____ Data provided

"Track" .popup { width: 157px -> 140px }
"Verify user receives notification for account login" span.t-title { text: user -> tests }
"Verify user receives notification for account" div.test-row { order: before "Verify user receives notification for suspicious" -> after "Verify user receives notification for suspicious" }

________
____ Data provided

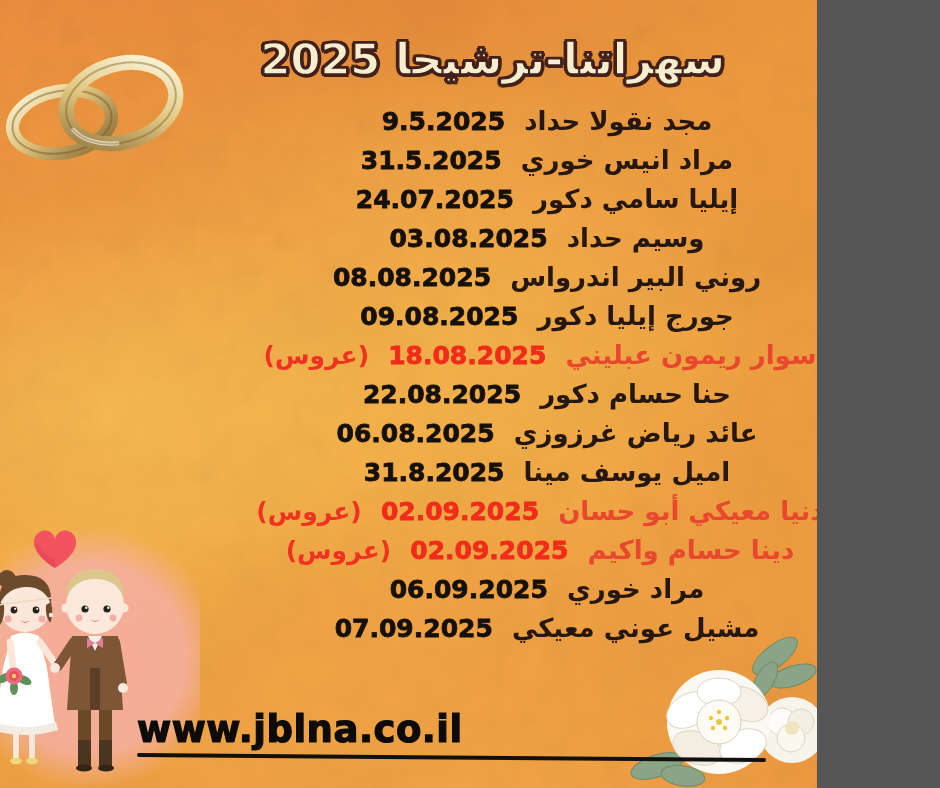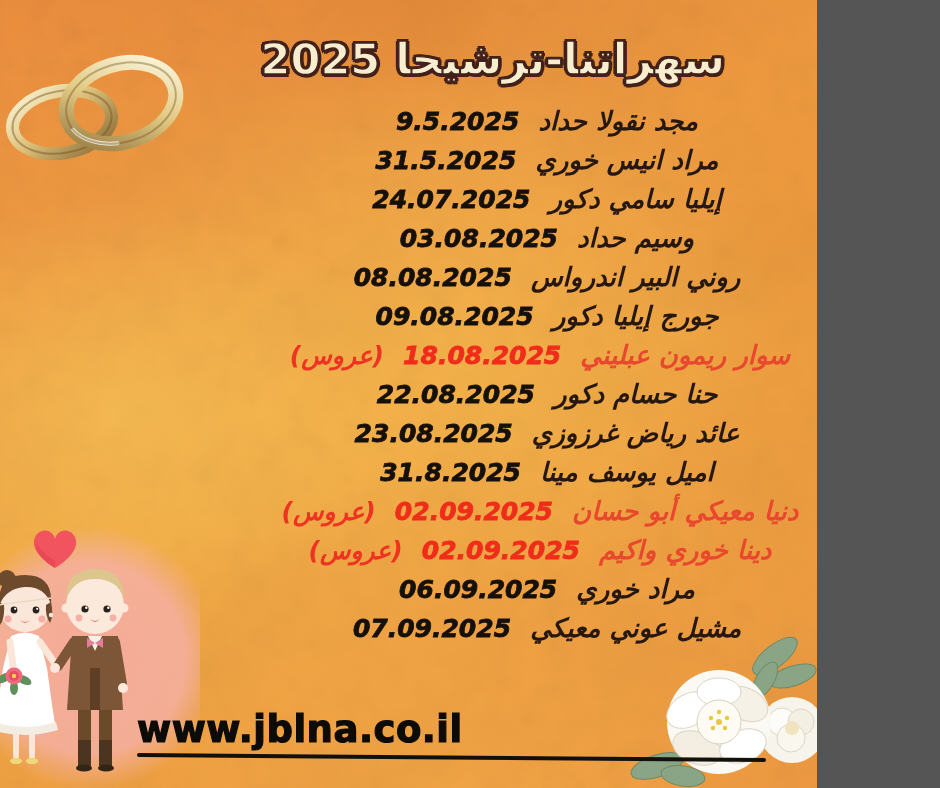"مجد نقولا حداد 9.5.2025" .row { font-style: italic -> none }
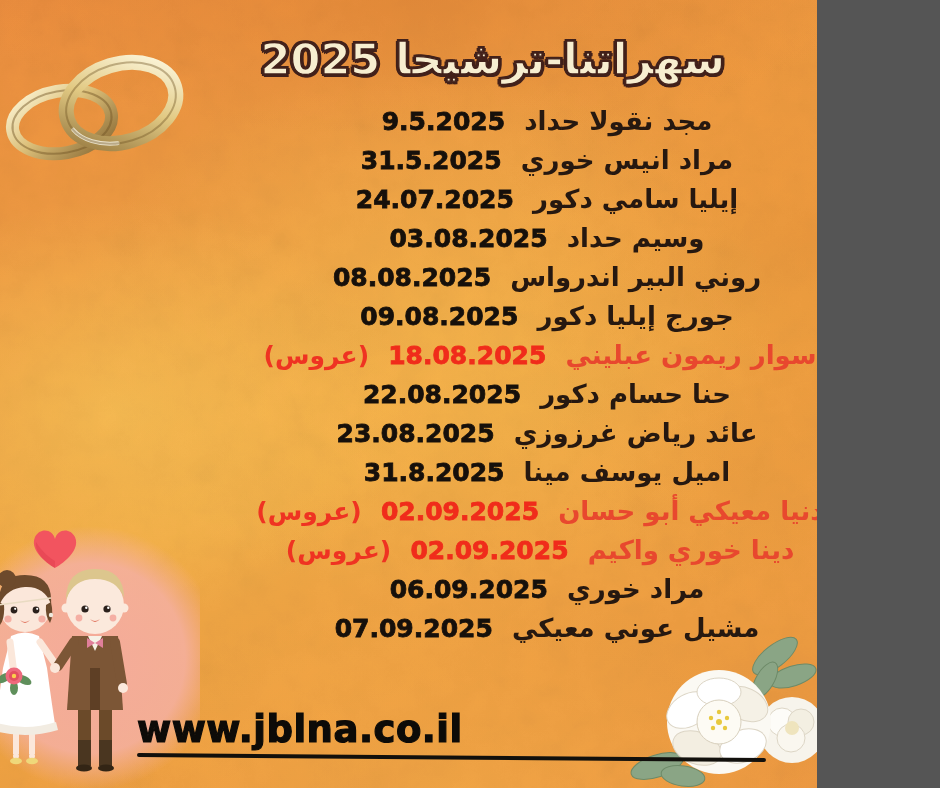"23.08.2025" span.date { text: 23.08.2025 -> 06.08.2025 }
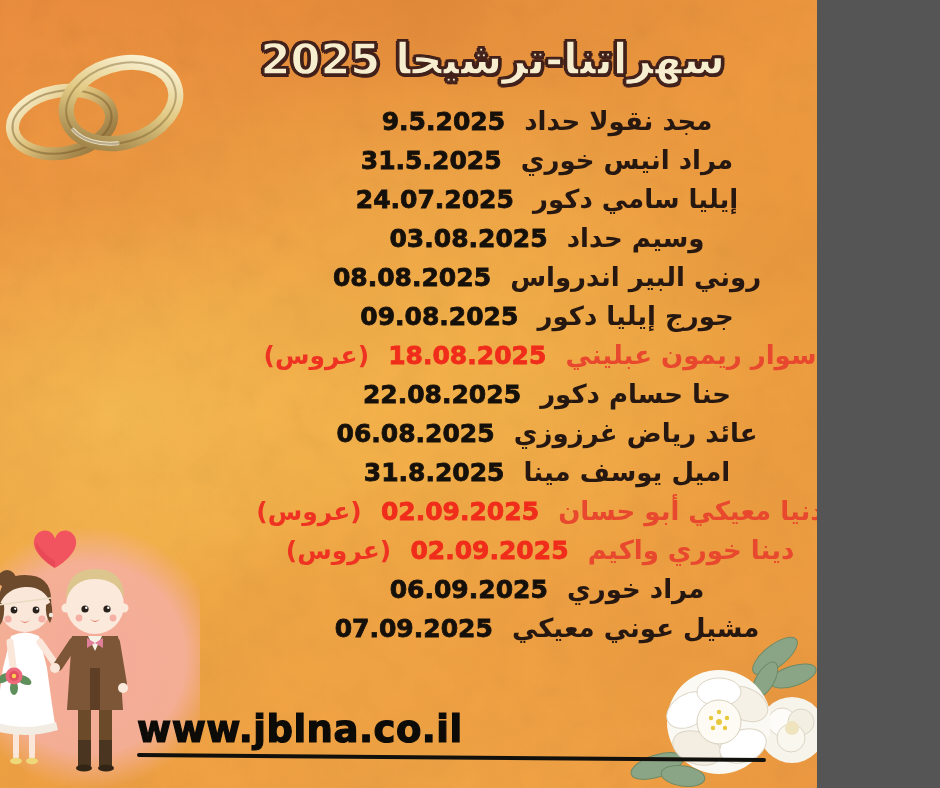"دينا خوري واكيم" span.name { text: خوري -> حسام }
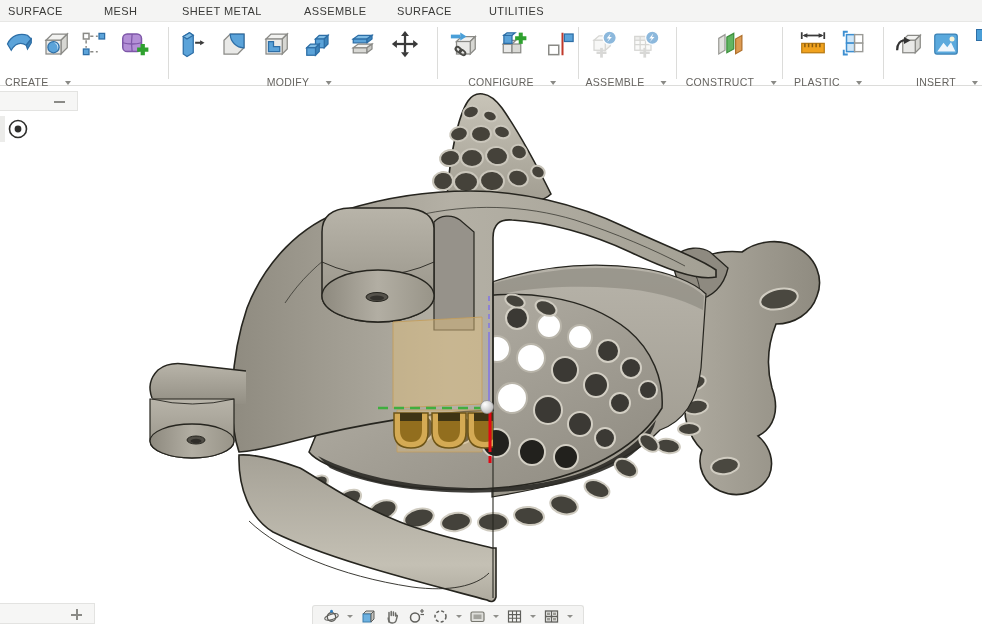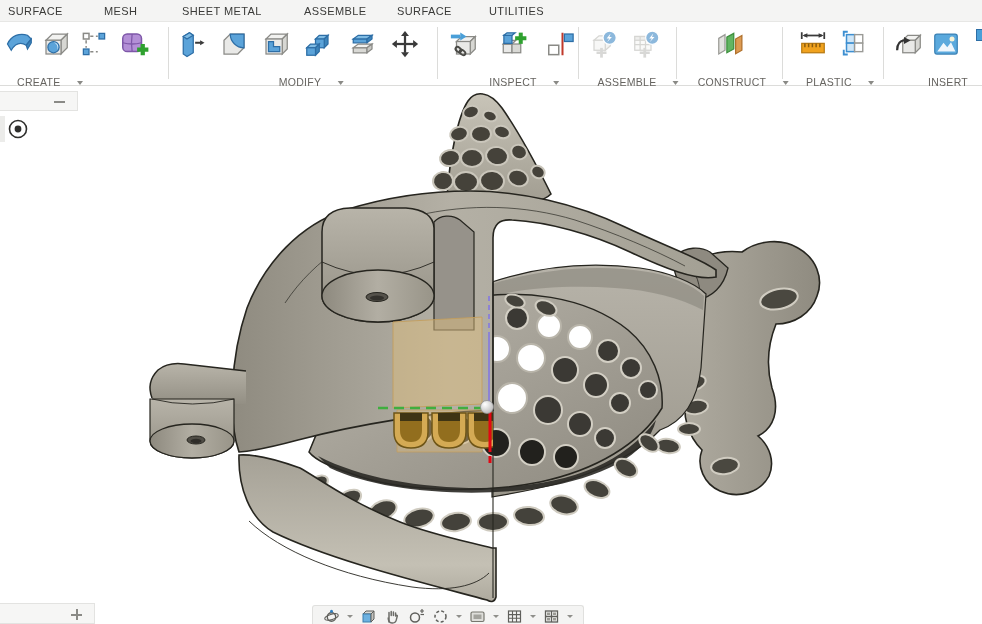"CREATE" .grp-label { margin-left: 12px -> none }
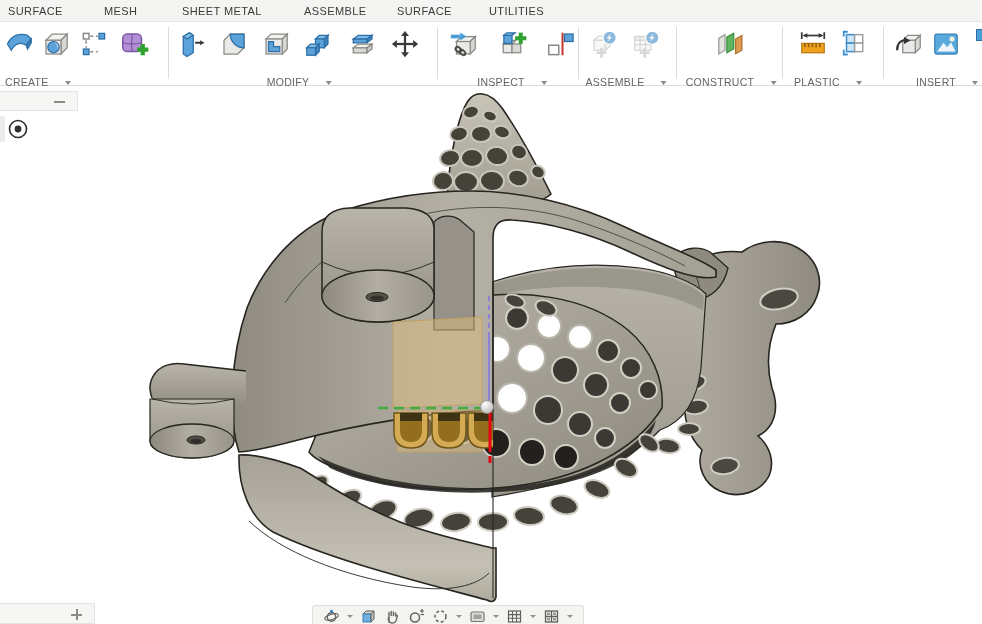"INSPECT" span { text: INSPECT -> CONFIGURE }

________

Exercise description:
Using the listing above, repeat word for word each line from the one with "font-style: italic ->" down to the one with "text: INSPECT ->", both included. Omit all pictures.

Answer:
"مجد نقولا حداد 9.5.2025" .row { font-style: italic -> none }
"23.08.2025" span.date { text: 23.08.2025 -> 06.08.2025 }
"دينا خوري واكيم" span.name { text: خوري -> حسام }
"CREATE" .grp-label { margin-left: 12px -> none }
"INSPECT" span { text: INSPECT -> CONFIGURE }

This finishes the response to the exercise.